Tuesday, December 28, 2010

Christmas tables and collages

Christmas is over! Its that strange kind of post-excitement post busy-ness deflated feeling for me. We had a lovely Christmas with some family that live in these parts of the world, in an amazing house in the countryside.

We made the place settings and Christmas crackers for the table. Each cracker had inside a green and blacks organic chocolate, a small packet of seeds that could be grown in pots, like sunflowers, chives etc, a joke (handpicked by Malcolm and not vetted by me first, mistake, - the only Aussie in the group got the Aussie joke, but was fine about it and no one else seemed mortally offended) and some origami paper and the instructions for an origami creation. I used my little tea light candle holders for the centre of the table. All the place names were just hand drawn on Microsoft Paintshop, which made me feel like a kid again. So much fun. It did get a little silly, I mean, what does a moose have to do with Christmas?

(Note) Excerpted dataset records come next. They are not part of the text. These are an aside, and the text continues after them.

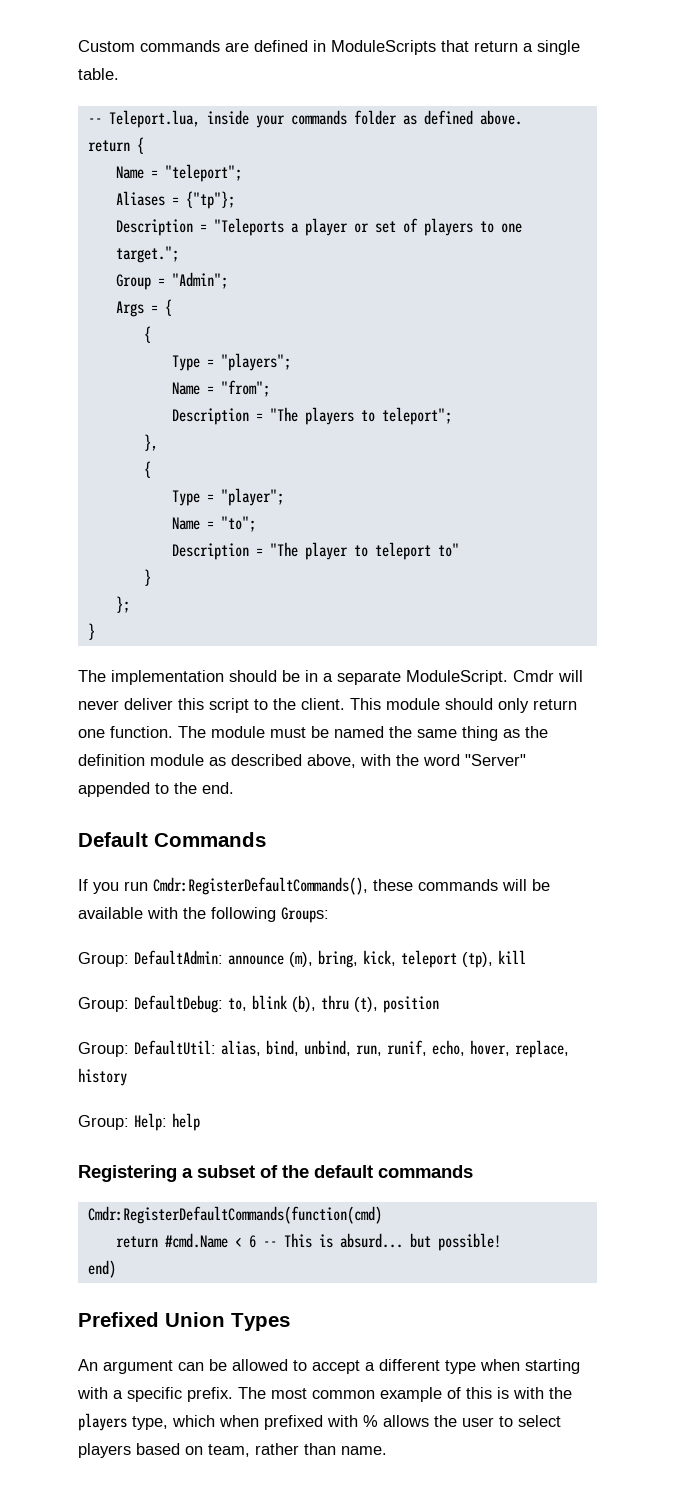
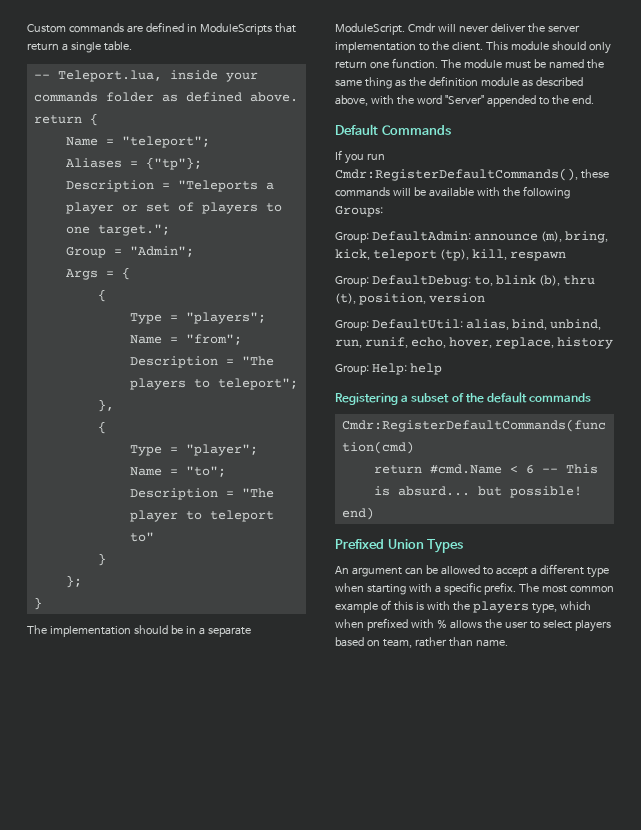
- Cmdr will never deliver this script to the client.
+ Cmdr will never deliver the server implementation to the client.
- Group: DefaultAdmin: announce (m), bring, kick, teleport (tp), kill
+ Group: DefaultAdmin: announce (m), bring, kick, teleport (tp), kill, respawn
- Group: DefaultDebug: to, blink (b), thru (t), position
+ Group: DefaultDebug: to, blink (b), thru (t), position, version

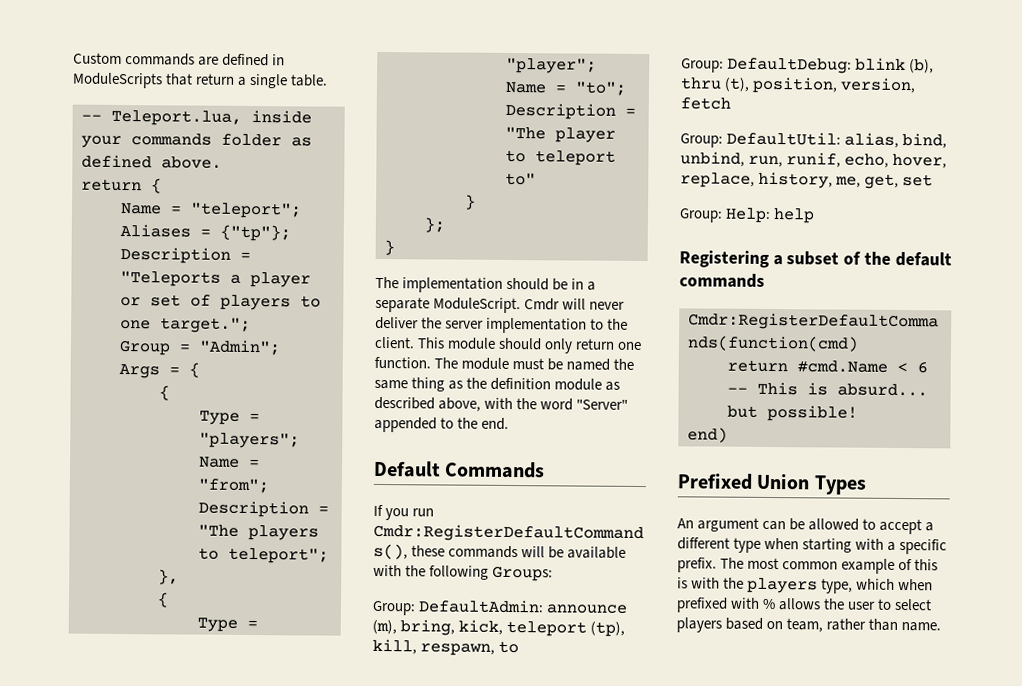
- Group: DefaultAdmin: announce (m), bring, kick, teleport (tp), kill, respawn
+ Group: DefaultAdmin: announce (m), bring, kick, teleport (tp), kill, respawn, to
- Group: DefaultDebug: to, blink (b), thru (t), position, version
+ Group: DefaultDebug: blink (b), thru (t), position, version, fetch
- Group: DefaultUtil: alias, bind, unbind, run, runif, echo, hover, replace, history
+ Group: DefaultUtil: alias, bind, unbind, run, runif, echo, hover, replace, history, me, get, set

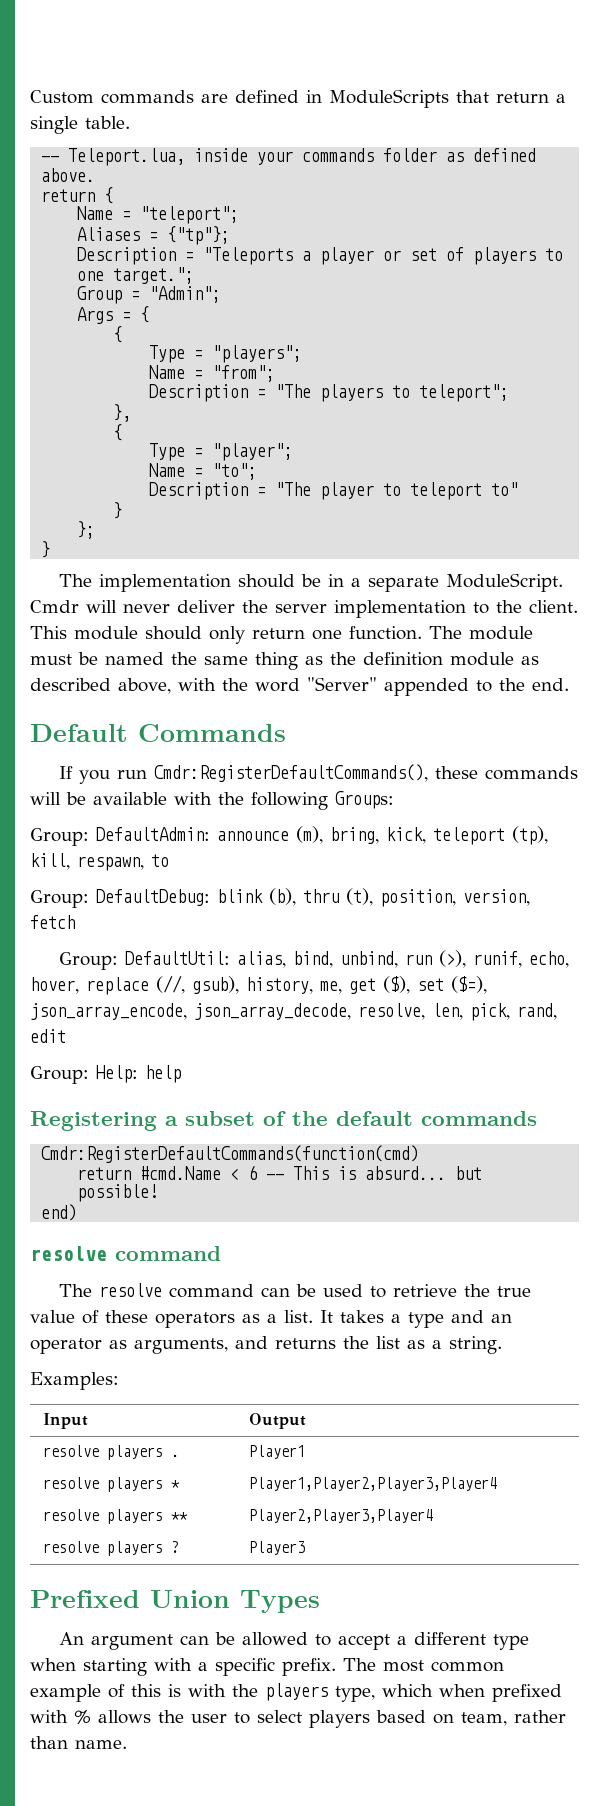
- Group: DefaultUtil: alias, bind, unbind, run, runif, echo, hover, replace, history, me, get, set
+ Group: DefaultUtil: alias, bind, unbind, run (>), runif, echo, hover, replace (//, gsub), history, me, get ($), set ($=), json_array_encode, json_array_decode, resolve, len, pick, rand, edit
  end)
+ resolve command
+ The resolve command can be used to retrieve the true value of these operators as a list. It takes a type and an operator as arguments, and returns the list as a string.
+ Examples:
+ Input | Output
+ resolve players . | Player1
+ resolve players * | Player1,Player2,Player3,Player4
+ resolve players ** | Player2,Player3,Player4
+ resolve players ? | Player3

If I made the crackers again, I think I'd use a more fragile paper, as these were so hardy we couldn't pull them apart very easily! Oh well. I am gradually learning that research before you embark on a project is time well spent, though my bias is toward learning in action, I'm impatient and want to get on with it. Which means I get lots done, but not always with the best results!

While I'm posting, here's some of the fruits of my most favourite projects of late. I've been making mini-collages on offcuts of hardwood. Drill a hole and
put a little hanging loop in the back (like the ones you hang mirrors with) and voila, mini ready to hang art for your wall. So much fun. I source the pictures from everywhere, mostly charity shop second hand children's books. Then I spraypaint a textured background onto the wood block, lay down a layer of very thin tissue paper with watery PVA glue on top of that, or pieces of old dressmaking patterns, and that's my base onto which I then build the rest of the collage. Once finished, i apply several coats of PVA varnish and trim off the edges. Each collage is only about ten cm by 16 cm big. And original and loveable. Delish.


Friday, December 10, 2010

Peace, Ignatius, it's Nouwen view of the long dark night of the soul

Excuse the obscure title. hopefully, all will become clearer as this post unfolds.

So there have been a few themes that have been unfolding of late...

I have always been a bit of a die hard pacifist, but have never been able to really understand why it resonates so strongly with me or even had a good counter argument to the hypothetical situation that pacifism always seem to raise: that what about if your family was being attacked would you kill the attacker to save them.(?)..

I took some time to listen this excellent series, called 'inglorious pastors' (a groanworthy pun from those that get the reference) on pacifism, by a Canadian church called the Meeting house, who come from Mennonite roots. Well worth a listen in my opinion, especially if you're interested in pacifism. One of the key themes emerging from these talks is that of a 'third way': neither aggression or passivity, but of active non violent resistance.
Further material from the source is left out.